Obbie continues, "But I'll bet a lot of the commentators haven't even bothered to watch the Sanchez/Sass report, told in such a human, moving way. It's not exploitation. It's news because it's about life." I watched the original report twice (I had to watch again to back up my impression that it hadn't mentioned Justice O'Connor until literally halfway through). The original report is perfectly nice and non-exploitative. Again, that's why I pointed out the difference between it and the stories that followed in other venues like USA Today and Above the Law.

But (here I go again), it's also news because of the role that John O'Connor's illness played in changing history. Justice O'Connor's place in history, as the first woman and longtime swing vote, puts her a notch above the average Supreme Court justice. She forfeited that position to care for her husband. That doesn't mean that the family then loses all privacy, but I'm arguing, astonishing though it may be, that John O'Connor's attachment to another woman, and Sandra O'Connor's peace with that decision, is news even stripped of its obvious value in teaching us about Alzheimer's.
In his "how-not-to list for legal reporters," Obbie cautions journalists not to "[g]enuflect to the black robes," because "the public interest requires that we serve as a check on judicial power and misbehavior." Certainly, but is it a genuflection to distinguish between "the public interest" and "whatever the public might find interesting"? If "John O'Connor's attachment to another woman, and Sandra O'Connor's peace with that decision" is news because of Justice O'Connor's involvement, it's not Supreme Court news. It's not legal news. It's celebrity news, and for those of us who are bored with the media's fascination with the minutiae of celebrity life, treating Justice O'Connor like Team Aniston is annoying. I devoutly hope that Supreme Court reporters will ignore Obbie's call to do so.

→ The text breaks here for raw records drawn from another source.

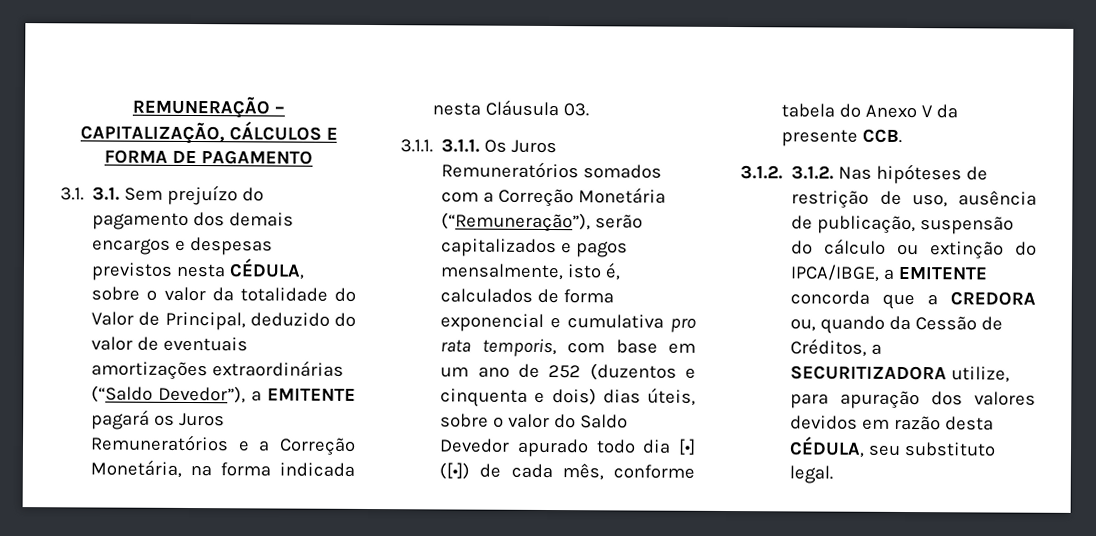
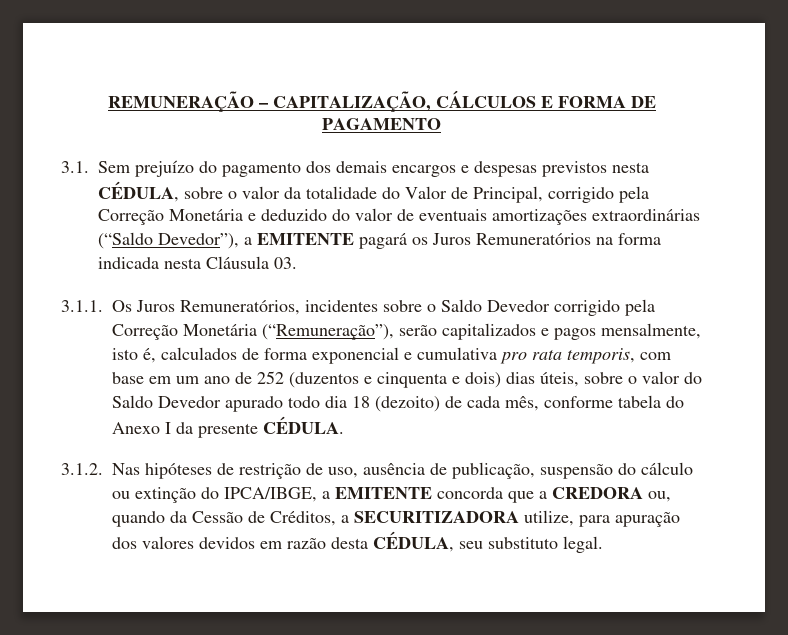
- 3.1. 3.1. Sem prejuízo do pagamento dos demais encargos e despesas previstos nesta CÉDULA, sobre o valor da totalidade do Valor de Principal, deduzido do valor de eventuais amortizações extraordinárias (“Saldo Devedor”), a EMITENTE pagará os Juros Remuneratórios e a Correção Monetária, na forma indicada nesta Cláusula 03.
+ 3.1. Sem prejuízo do pagamento dos demais encargos e despesas previstos nesta CÉDULA, sobre o valor da totalidade do Valor de Principal, corrigido pela Correção Monetária e deduzido do valor de eventuais amortizações extraordinárias (“Saldo Devedor”), a EMITENTE pagará os Juros Remuneratórios na forma indicada nesta Cláusula 03.
- 3.1.1. 3.1.1. Os Juros Remuneratórios somados com a Correção Monetária (“Remuneração”), serão capitalizados e pagos mensalmente, isto é, calculados de forma exponencial e cumulativa pro rata temporis, com base em um ano de 252 (duzentos e cinquenta e dois) dias úteis, sobre o valor do Saldo Devedor apurado todo dia [•] ([•]) de cada mês, conforme tabela do Anexo V da presente CCB.
- 3.1.2. 3.1.2. Nas hipóteses de restrição de uso, ausência de publicação, suspensão do cálculo ou extinção do IPCA/IBGE, a EMITENTE concorda que a CREDORA ou, quando da Cessão de Créditos, a SECURITIZADORA utilize, para apuração dos valores devidos em razão desta CÉDULA, seu substituto legal.
+ 3.1.1. Os Juros Remuneratórios, incidentes sobre o Saldo Devedor corrigido pela Correção Monetária (“Remuneração”), serão capitalizados e pagos mensalmente, isto é, calculados de forma exponencial e cumulativa pro rata temporis, com base em um ano de 252 (duzentos e cinquenta e dois) dias úteis, sobre o valor do Saldo Devedor apurado todo dia 18 (dezoito) de cada mês, conforme tabela do Anexo I da presente CÉDULA.
+ 3.1.2. Nas hipóteses de restrição de uso, ausência de publicação, suspensão do cálculo ou extinção do IPCA/IBGE, a EMITENTE concorda que a CREDORA ou, quando da Cessão de Créditos, a SECURITIZADORA utilize, para apuração dos valores devidos em razão desta CÉDULA, seu substituto legal.

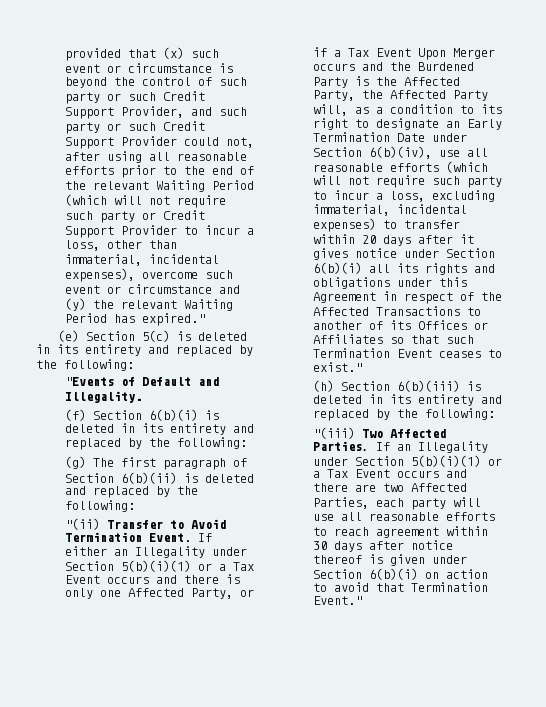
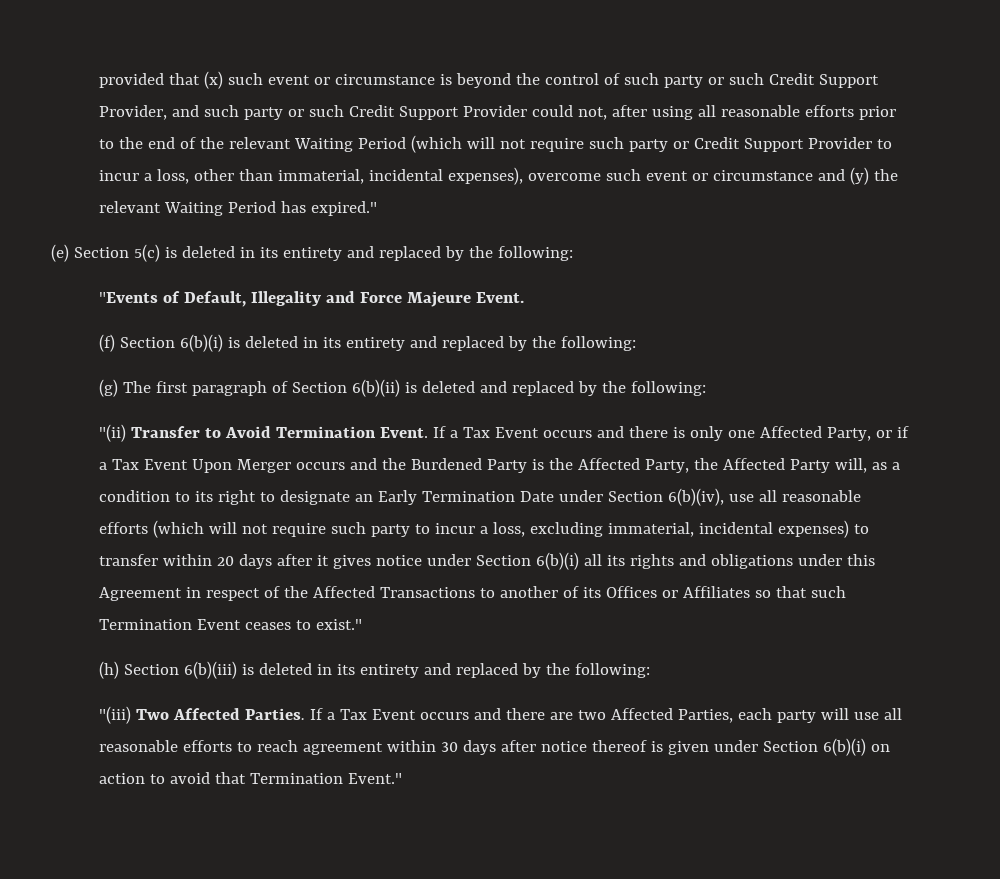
- "Events of Default and Illegality.
+ "Events of Default, Illegality and Force Majeure Event.
- If either an Illegality under Section 5(b)(i)(1) or a Tax Event occurs and there is only one Affected Party, or if a Tax Event Upon Merger occurs and the Burdened Party is the Affected Party, the Affected Party will, as a condition to its right to designate an Early Termination Date under Section 6(b)(iv), use all reasonable efforts (which will not require such party to incur a loss, excluding immaterial, incidental expenses) to transfer within 20 days after it gives notice under Section 6(b)(i) all its rights and obligations under this Agreement in respect of the Affected Transactions to another of its Offices or Affiliates so that such Termination Event ceases to exist."
+ If a Tax Event occurs and there is only one Affected Party, or if a Tax Event Upon Merger occurs and the Burdened Party is the Affected Party, the Affected Party will, as a condition to its right to designate an Early Termination Date under Section 6(b)(iv), use all reasonable efforts (which will not require such party to incur a loss, excluding immaterial, incidental expenses) to transfer within 20 days after it gives notice under Section 6(b)(i) all its rights and obligations under this Agreement in respect of the Affected Transactions to another of its Offices or Affiliates so that such Termination Event ceases to exist."
- If an Illegality under Section 5(b)(i)(1) or a Tax Event occurs and there are two Affected Parties, each party will use all reasonable efforts to reach agreement within 30 days after notice thereof is given under Section 6(b)(i) on action to avoid that Termination Event."
+ If a Tax Event occurs and there are two Affected Parties, each party will use all reasonable efforts to reach agreement within 30 days after notice thereof is given under Section 6(b)(i) on action to avoid that Termination Event."

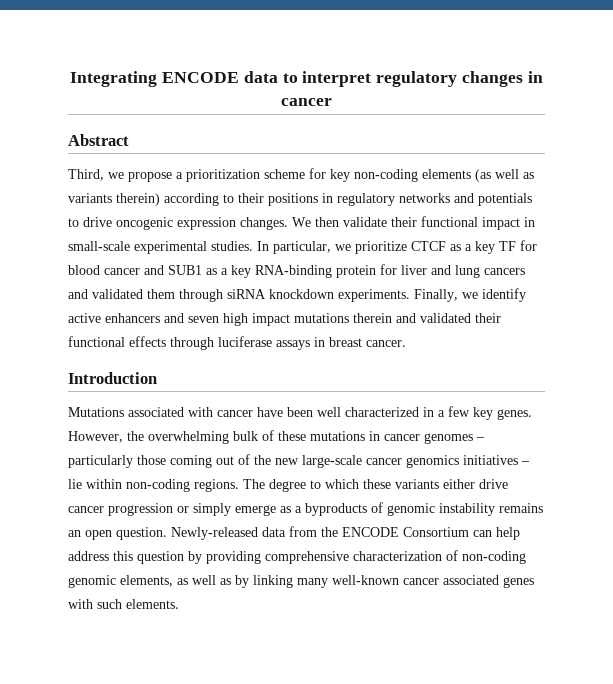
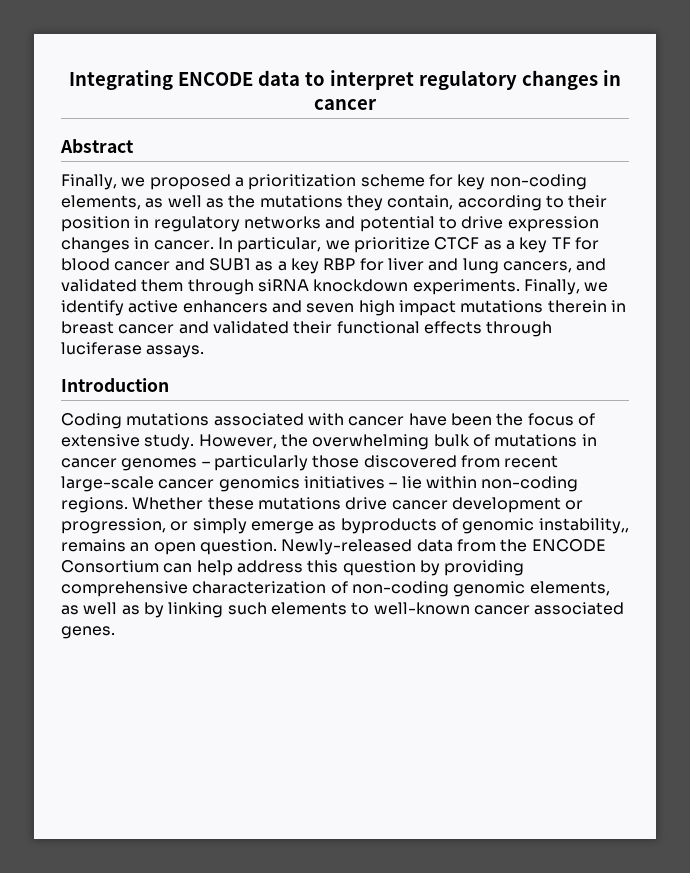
- Third, we propose a prioritization scheme for key non-coding elements (as well as variants therein) according to their positions in regulatory networks and potentials to drive oncogenic expression changes. We then validate their functional impact in small-scale experimental studies.
+ Finally, we proposed a prioritization scheme for key non-coding elements, as well as the mutations they contain, according to their position in regulatory networks and potential to drive expression changes in cancer.
- In particular, we prioritize CTCF as a key TF for blood cancer and SUB1 as a key RNA-binding protein for liver and lung cancers and validated them through siRNA knockdown experiments.
+ In particular, we prioritize CTCF as a key TF for blood cancer and SUB1 as a key RBP for liver and lung cancers, and validated them through siRNA knockdown experiments.
- Finally, we identify active enhancers and seven high impact mutations therein and validated their functional effects through luciferase assays in breast cancer.
+ Finally, we identify active enhancers and seven high impact mutations therein in breast cancer and validated their functional effects through luciferase assays.
- Mutations associated with cancer have been well characterized in a few key genes.
+ Coding mutations associated with cancer have been the focus of extensive study.
- However, the overwhelming bulk of these mutations in cancer genomes – particularly those coming out of the new large-scale cancer genomics initiatives – lie within non-coding regions.
+ However, the overwhelming bulk of mutations in cancer genomes – particularly those discovered from recent large-scale cancer genomics initiatives – lie within non-coding regions.
- The degree to which these variants either drive cancer progression or simply emerge as a byproducts of genomic instability remains an open question.
+ Whether these mutations drive cancer development or progression, or simply emerge as byproducts of genomic instability,, remains an open question.
- Newly-released data from the ENCODE Consortium can help address this question by providing comprehensive characterization of non-coding genomic elements, as well as by linking many well-known cancer associated genes with such elements.
+ Newly-released data from the ENCODE Consortium can help address this question by providing comprehensive characterization of non-coding genomic elements, as well as by linking such elements to well-known cancer associated genes.

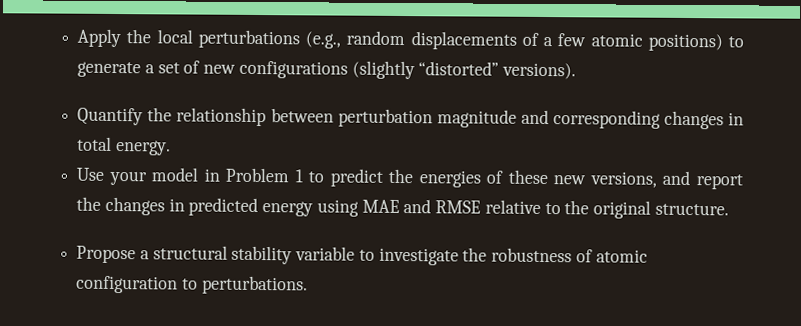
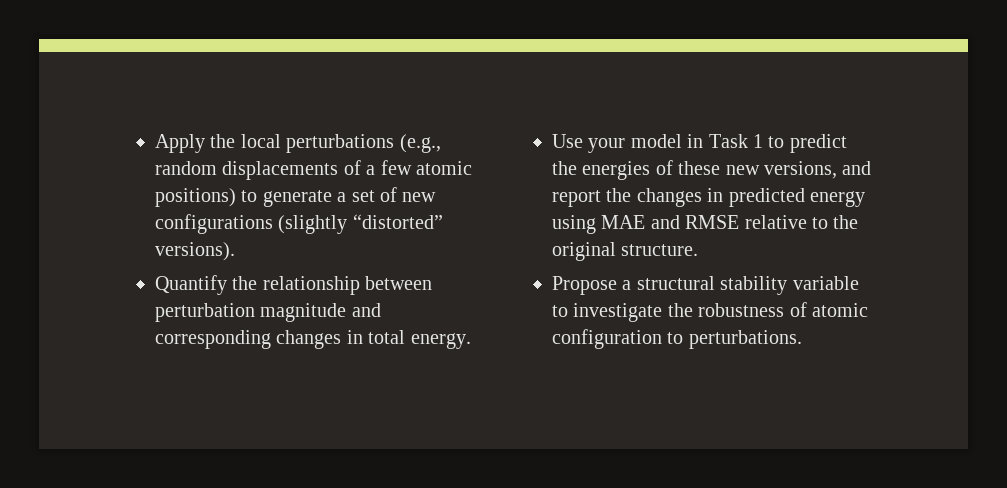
- Use your model in Problem 1 to predict the energies of these new versions, and report the changes in predicted energy using MAE and RMSE relative to the original structure.
+ Use your model in Task 1 to predict the energies of these new versions, and report the changes in predicted energy using MAE and RMSE relative to the original structure.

(At a Q&A with Justice O'Connor Wednesday morning, every question was related to her work as a public person in Arizona's legislature and judiciary, on the Supreme Court or for the Iraq study group. Journalists have abstained from following an NYU student's lead in asking about one Supreme Court justice's marital life; I wish they would now follow Columbia students in not asking about another justice's marital life.)

UPDATE: The New York Times handles it OK, with a post on the health blog and a Week in Review article, both of which begin by noting the O'Connor family but then moving on to talk about the larger issues of Alzheimer's and elderly love, respectively.